Detected change data
· · · · · · ·

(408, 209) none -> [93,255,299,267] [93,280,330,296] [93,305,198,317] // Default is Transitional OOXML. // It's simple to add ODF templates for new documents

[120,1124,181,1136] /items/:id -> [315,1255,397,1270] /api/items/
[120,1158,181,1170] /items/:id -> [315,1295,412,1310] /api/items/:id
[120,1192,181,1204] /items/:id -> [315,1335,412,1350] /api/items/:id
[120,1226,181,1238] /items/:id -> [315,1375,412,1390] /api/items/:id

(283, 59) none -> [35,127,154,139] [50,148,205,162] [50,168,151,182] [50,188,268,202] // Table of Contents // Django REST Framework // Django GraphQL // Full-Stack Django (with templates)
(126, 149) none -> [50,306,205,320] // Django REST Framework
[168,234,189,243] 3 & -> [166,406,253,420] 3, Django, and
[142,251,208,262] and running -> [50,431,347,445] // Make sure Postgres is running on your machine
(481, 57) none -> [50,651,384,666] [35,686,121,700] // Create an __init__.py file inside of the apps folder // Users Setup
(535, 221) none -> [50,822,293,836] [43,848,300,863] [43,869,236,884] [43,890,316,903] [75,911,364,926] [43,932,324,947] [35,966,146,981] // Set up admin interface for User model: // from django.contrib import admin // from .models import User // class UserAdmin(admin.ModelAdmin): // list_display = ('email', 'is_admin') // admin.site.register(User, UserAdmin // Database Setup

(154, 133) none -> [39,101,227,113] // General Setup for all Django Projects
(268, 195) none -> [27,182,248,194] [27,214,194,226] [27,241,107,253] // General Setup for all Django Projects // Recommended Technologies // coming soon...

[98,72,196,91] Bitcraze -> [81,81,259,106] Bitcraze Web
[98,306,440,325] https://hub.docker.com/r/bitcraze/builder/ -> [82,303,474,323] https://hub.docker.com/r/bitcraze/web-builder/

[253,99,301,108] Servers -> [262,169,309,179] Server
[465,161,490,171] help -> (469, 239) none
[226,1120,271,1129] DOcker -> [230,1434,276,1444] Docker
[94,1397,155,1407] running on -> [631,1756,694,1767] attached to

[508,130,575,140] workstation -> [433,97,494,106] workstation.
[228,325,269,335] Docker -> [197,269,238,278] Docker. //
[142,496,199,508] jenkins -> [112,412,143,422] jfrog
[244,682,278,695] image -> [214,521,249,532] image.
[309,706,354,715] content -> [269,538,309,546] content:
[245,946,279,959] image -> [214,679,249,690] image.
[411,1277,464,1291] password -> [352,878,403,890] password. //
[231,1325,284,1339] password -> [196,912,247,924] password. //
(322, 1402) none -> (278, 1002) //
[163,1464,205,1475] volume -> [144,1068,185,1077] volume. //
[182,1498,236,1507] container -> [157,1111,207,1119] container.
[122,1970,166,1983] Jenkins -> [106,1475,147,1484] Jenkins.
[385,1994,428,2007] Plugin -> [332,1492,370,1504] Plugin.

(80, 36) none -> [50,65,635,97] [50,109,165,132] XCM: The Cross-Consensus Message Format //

· · · · · · ·

▶ Work item: State the number of lines in the data above containing the string "running" and nothing more.

▶ Problem solution: 2